Update your system specs!  ...that's quite an upgrade 

I don't know specifically, but can tell you after owning 2 Vega 64's and playing for hours with both, they behaved fine.  I did notice the second one (they were both Powercolor), it ran almost 15c hotter than the first.  My guess is that there's some instability with that particular card in the stock mode (overstating the obvious).  Have you measured peak core/mem speeds and temps with GPUz???


----------



## shankly1985 (Feb 22, 2018)

Sasqui said:


> Update your system specs!  ...that's quite an upgrade
> 
> I don't know specifically, but can tell you after owning 2 Vega 64's and playing for hours with both, they behaved fine.  I did notice the second one (they were both Powercolor), it ran almost 15c hotter than the first.  My guess is that there's some instability with that particular card in the stock mode (overstating the obvious).  Have you measured peak core/mem speeds and temps with GPUz???



Yeah nothing looks out of place, core speed starts of around 1500mhz memory 945 the core speed drops down and remains around 1300mhz has the GPU heats up. the max temp is no more than 80c on the core and memory.


----------



## Melvis (Feb 22, 2018)

When ive seen this before from AMD cards, it ends up to be faulty, try different drivers if that doesnt work id say RMA the card


----------



## Komshija (Feb 23, 2018)

If your GPU from Sapphire?
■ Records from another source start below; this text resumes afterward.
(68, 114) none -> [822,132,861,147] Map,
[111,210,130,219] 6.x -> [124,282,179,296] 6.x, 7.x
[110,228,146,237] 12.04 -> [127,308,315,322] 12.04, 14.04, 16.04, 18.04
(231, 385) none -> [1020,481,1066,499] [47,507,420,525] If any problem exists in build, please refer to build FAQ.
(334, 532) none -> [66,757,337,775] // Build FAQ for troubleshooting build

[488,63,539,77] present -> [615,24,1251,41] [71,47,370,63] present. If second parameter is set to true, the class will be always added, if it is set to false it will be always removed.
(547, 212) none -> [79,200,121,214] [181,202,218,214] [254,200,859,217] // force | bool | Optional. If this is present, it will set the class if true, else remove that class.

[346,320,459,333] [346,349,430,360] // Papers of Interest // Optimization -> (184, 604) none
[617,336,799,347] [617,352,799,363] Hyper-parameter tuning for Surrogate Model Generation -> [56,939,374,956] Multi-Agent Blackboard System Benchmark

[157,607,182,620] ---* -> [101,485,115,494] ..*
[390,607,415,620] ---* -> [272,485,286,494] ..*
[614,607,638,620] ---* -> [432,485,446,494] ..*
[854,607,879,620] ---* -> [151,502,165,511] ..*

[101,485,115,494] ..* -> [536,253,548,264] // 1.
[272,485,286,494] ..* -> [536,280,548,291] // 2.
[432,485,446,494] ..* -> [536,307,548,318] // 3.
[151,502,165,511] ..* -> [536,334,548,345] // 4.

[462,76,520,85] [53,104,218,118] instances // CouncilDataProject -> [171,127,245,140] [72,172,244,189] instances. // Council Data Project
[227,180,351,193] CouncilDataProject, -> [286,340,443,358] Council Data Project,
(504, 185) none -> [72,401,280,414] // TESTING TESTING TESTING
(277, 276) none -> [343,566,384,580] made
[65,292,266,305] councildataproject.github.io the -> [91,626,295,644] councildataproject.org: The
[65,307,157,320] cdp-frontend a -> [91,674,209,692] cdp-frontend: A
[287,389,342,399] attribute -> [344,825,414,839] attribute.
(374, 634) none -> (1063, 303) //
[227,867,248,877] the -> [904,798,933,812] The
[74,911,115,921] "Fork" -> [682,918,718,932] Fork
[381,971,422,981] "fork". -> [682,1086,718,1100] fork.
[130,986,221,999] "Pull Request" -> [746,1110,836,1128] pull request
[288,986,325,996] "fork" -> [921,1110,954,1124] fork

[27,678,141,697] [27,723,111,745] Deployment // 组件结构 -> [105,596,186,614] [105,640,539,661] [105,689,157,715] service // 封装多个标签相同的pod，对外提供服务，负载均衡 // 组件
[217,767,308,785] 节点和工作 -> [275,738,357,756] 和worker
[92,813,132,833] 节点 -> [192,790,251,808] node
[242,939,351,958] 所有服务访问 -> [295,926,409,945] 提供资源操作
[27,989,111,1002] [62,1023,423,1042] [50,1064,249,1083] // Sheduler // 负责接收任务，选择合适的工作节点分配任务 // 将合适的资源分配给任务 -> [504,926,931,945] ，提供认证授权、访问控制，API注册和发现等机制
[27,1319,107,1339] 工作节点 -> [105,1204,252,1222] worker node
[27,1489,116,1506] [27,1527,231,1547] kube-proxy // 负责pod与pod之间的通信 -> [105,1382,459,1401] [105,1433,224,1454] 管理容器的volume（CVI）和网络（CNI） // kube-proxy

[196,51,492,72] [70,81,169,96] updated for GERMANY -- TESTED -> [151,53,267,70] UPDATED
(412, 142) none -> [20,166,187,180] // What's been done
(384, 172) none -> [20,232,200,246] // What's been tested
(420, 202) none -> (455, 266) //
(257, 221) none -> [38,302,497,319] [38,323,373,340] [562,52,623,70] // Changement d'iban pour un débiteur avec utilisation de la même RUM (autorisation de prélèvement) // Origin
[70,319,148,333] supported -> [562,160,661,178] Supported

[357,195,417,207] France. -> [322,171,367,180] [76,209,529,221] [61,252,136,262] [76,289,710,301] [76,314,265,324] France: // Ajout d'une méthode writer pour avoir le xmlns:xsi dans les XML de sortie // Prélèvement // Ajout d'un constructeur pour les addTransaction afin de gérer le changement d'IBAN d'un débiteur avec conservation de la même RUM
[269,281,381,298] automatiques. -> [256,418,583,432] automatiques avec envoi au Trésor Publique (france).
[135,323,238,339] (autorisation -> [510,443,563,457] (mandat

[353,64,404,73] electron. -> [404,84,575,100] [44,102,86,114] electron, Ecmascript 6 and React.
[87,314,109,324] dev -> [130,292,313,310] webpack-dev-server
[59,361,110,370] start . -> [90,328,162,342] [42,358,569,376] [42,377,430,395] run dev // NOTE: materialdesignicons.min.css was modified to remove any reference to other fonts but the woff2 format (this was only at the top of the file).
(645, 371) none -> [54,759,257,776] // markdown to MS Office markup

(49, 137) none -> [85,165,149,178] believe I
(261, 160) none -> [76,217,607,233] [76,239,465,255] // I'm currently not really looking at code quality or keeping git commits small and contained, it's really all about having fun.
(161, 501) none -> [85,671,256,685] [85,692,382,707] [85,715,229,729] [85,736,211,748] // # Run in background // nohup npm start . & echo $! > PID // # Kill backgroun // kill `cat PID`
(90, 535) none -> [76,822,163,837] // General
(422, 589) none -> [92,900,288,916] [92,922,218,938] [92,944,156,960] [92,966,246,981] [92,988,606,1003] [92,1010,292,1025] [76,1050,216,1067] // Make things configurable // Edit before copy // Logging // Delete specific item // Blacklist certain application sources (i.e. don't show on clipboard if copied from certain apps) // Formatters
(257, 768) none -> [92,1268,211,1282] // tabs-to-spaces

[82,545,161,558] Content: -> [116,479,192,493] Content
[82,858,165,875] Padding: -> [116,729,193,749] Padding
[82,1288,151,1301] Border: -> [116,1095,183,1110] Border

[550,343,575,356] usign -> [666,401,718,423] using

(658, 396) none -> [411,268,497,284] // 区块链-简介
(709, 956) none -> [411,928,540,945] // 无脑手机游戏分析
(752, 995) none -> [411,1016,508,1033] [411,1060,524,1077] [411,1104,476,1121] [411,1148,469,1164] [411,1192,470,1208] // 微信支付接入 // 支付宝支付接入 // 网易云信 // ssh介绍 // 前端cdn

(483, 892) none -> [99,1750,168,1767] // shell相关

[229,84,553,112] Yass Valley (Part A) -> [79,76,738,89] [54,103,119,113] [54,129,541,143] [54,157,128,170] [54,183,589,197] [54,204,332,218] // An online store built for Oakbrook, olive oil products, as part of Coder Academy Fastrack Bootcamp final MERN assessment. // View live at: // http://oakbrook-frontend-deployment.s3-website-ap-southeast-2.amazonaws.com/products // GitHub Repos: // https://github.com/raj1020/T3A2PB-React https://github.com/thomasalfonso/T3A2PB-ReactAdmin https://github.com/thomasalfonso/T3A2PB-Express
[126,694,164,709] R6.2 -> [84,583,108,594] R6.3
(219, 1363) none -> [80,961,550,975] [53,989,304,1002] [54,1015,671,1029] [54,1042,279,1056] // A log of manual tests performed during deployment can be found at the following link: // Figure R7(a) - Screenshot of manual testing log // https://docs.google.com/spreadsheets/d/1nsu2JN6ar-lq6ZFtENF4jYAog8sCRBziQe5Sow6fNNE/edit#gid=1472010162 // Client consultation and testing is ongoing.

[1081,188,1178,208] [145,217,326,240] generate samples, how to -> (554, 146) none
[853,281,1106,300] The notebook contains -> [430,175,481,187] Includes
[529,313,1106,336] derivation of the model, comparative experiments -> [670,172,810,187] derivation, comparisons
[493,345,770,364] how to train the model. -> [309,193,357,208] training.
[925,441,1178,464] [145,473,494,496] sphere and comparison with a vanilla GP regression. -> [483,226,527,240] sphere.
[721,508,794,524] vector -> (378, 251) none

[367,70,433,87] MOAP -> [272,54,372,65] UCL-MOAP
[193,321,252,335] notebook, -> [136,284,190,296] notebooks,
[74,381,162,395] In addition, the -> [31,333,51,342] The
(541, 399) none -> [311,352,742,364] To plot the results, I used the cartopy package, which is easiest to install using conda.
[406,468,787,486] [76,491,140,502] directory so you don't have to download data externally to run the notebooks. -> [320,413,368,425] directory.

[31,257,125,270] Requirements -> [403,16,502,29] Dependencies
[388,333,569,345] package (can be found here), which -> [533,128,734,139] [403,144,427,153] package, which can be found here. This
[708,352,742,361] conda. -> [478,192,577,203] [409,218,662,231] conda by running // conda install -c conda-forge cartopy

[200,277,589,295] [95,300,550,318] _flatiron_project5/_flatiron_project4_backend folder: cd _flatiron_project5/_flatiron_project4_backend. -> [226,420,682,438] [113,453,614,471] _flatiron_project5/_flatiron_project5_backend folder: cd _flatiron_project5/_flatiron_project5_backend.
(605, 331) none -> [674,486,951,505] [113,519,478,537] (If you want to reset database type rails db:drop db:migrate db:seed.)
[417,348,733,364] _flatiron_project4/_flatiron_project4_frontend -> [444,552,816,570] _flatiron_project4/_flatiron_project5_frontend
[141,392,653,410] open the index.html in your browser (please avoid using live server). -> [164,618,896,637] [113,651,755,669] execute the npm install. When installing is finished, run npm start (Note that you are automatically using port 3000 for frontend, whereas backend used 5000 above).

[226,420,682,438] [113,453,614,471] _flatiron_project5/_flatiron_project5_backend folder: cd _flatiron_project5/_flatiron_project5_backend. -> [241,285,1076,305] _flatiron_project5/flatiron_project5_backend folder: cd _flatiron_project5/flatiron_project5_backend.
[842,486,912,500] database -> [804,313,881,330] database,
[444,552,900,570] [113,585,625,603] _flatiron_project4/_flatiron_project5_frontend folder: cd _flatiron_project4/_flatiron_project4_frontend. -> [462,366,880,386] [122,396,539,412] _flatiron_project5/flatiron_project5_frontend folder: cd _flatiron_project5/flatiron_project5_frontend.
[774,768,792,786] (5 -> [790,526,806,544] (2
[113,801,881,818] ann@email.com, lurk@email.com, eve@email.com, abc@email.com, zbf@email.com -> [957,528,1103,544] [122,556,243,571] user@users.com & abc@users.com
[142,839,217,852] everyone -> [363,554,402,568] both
I don't know whether such issue affects all AMD cards, but similar problem affects my Sapphire Nitro R9 390 - whenever I modified frequency or voltage values. My screen doesn't crash or anything like that, but I experience massive throttling and when I exit the game and run TRIXX, fans automatically spin to 100%. The GPU was overheating because TRIXX interfered with cooling and the fans didn't spin. 
I found a solution!  I uninstalled TRIXX, removed its remains manually from the PC and registry, restarted the PC and installed TRIXX again - just for the sake of custom fan curve. I advise you to avoid overclocking, undervolting, overvolting, raising power limits etc. Or if you do, set custom fan curve or fixed fan speed - eg. 60%.

I advise you to reset the GPU to stock values, uninstall Radeon software, remove its remains (because software never uninstalls completely), restart the PC and make a clean install of the same software. Do not modify anything and see if the problem persists. If it doesn't, the card isn't faulty.


----------



## shankly1985 (Feb 23, 2018)

Komshija said:


> If your GPU from Sapphire? I don't know whether such issue affects all AMD cards, but similar problem affects my Sapphire Nitro R9 390 - whenever I modified frequency or voltage values. My screen doesn't crash or anything like that, but I experience massive throttling and when I exit the game and run TRIXX, fans automatically spin to 100%. The GPU was overheating because TRIXX interfered with cooling and the fans didn't spin.
> I found a solution!  I uninstalled TRIXX, removed its remains manually from the PC and registry, restarted the PC and installed TRIXX again - just for the sake of custom fan curve. I advise you to avoid overclocking, undervolting, overvolting, raising power limits etc. Or if you do, set custom fan curve or fixed fan speed - eg. 60%.
> 
> I advise you to reset the GPU to stock values, uninstall Radeon software, remove its remains (because software never uninstalls completely), restart the PC and make a clean install of the same software. Do not modify anything and see if the problem persists. If it doesn't, the card isn't faulty.



The GPU is a Ref Sapphire. I dont install any OC software like Trixx or Afterburner. This is happening on the out of the box settings  I have even couple days ago reinstalled Windows 10 full fresh install and just had the basic drivers and a game installed for testing the issue remained.

My only fix so far is changing the core states myself to a lower number than what is out of the box. So far I am yet to crash doing this.

Am just confused by how this is fixing the problem. I still getting the same speeds now vs the balanced preset.



Melvis said:


> When ive seen this before from AMD cards, it ends up to be faulty, try different drivers if that doesnt work id say RMA the card



I think you right, or my PSU is the issue.


----------



## hyp36rmax (May 12, 2018)

I've had this issue with a few VEGA 64's on one particular system with a Ryzen 1700X, ASUS Crosshair Hero VI, and  Seasonic 1200 Watt XP3 Platinum and 1000 Watt PRIME Platinum PSU's.  Oddly once i Transferred my crossfire VEGA 64's to a system with an Intel 8700K, ASUS Maximus Hero X, and EVGA 1600 Watt T2 Titanium PSU, all those issues went away.  Still having an issue with this on a VEGA 64 LE on my AMD setup.


----------



## eidairaman1 (May 12, 2018)

If you lowered gpu core states and it is fine, replace the card.

How old is the psu?


----------